Странно, что Горький не почувствовал, что Блок против гуманизма, что он с теми, звероподобными; причисляет к ним и Гейне; что его вражда против либерализма — главный представитель коего — Горький. Изумительно, как овладевает Горьким какая-нибудь одна идея! Теперь о чем бы он ни заговорил, он все сводит к розни деревни и города: у нас было заседание по вопросу о детском журнале — он говорил о городе и деревне, было заседание по поводу журнала для провинции, и там: проклинайте деревню, славьте город и т. д.

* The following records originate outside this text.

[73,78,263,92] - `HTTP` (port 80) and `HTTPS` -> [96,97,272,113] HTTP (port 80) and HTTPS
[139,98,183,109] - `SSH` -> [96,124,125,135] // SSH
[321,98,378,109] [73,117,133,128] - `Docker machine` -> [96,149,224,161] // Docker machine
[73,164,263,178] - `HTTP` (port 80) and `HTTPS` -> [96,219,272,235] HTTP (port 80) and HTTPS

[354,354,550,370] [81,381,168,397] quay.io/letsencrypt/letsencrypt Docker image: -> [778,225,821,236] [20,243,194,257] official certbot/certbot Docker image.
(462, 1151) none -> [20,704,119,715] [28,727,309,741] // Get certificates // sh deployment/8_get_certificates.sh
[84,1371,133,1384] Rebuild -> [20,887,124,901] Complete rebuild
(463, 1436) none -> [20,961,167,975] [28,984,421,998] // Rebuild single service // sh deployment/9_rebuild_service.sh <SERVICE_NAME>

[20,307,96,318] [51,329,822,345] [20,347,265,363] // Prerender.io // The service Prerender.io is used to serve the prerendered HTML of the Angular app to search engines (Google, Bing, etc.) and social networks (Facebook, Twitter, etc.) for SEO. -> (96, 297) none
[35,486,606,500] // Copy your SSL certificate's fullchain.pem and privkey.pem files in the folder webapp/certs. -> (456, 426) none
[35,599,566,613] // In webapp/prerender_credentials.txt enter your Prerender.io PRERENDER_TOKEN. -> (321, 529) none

Теперь он пригласил меня читать лекции во Дворце Труда; я спросил его, о чем будет читать он. Он сказал: о русском мужике. — Ну и достанется же мужику! — сказал я. — Не без того, — ответил он. — Я затем и читаю, чтобы наложить ему как следует. Ничего не поделаешь. Наш враг… Наш враг…

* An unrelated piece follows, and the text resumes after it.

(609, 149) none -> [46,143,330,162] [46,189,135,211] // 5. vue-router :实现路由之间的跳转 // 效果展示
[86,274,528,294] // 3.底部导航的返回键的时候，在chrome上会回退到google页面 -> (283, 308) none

Волынский на заседании, как Степан Трофимович Верховен- ский, защищал принсипы и Венеру Милосскую… Говорил молниеносно. Приятно было видеть, что этот человек, столь падший, может так разгораться и вставать на защиту святого.
— Это близорукость, а не пророчество! — кричал он Горькому. — Гуманизм есть явление космическое и иссякнуть не может. Есть вечный запас неизрасходованных гуманистических идей…
ВОТ СХЕМА НАШЕГО ЗАСЕДАНИЯ: Левинсон. Тихонов Горький Блок
Я. Гумилев Гр. Лозинский
Лернер Волынский
Батюшков. Браун
30 марта. Чествование Горького в «Всемирной Литературе». Я взял Бобу, Лиду, Колю и айда! По дороге я рассказывал им о Горьком — вдруг смотрим, едет он в сероватой шапке — он снял эту шапку и долго ею махал. Потом он сказал мне: — Вы ужасно смешно шагаете с детьми, и… хорошо… Как журавль. — Говорились ему пошлости. Особенно отличилась типография: «вы — авангард революции и нашей типографии»... «вы поэт униженных и оскорбленных». Особенно ужасна была речь Ф. Д. Батюшкова. Тот наплел: «гуманист, гуманный человек, поэт человека» —
1919 и в конце сказал: «Еще недавно даже в загадочном
старце вы открыли душу живу» (намекая на пьесу Горького «Старик»). Горький встал и ответил не по-юбилейному, а просто и очень хорошо: «Конечно, вы преувеличиваете… Но вот что я хочу сказать: в России так повелось, что человек с двадцати лет проповедует, а думать начинает в сорок или этак в тридцать пять (т. е. что теперь он не написал бы ни «Челкаша», ни «Сокола»). Что делать, но это так! Это так! Это так. Я вообще не каюсь… ни о чем не жалею, но кому нужно понять то, что я говорю, тот поймет… А Федору Дмитриевичу я хочу сказать, что он ошибся… Я старца и не думал одобрять. Я старичков ненавижу… он подобен тому дрянному Луке (из пьесы «На дне») и другому в “Матвее Кожемякине”, которому говорили: есть Бог? а он: “Есть, отстаньте”. Ему говорили: нет Бога? — “Нет, отстань”. Ему ни до чего нет дела, а есть дело только до себя, до своей маленькой мести, которая часто бывает очень большой. Вот», — и он развел руками. Во время фотографирования он сел с Бобой и Лидой и все время с ними разговаривал. Бобе говорил: — когда тебе будет 50 лет, не празднуй ты юбилеев, скажи, что тебе 51 год или 52 года, а все печения сам съешь.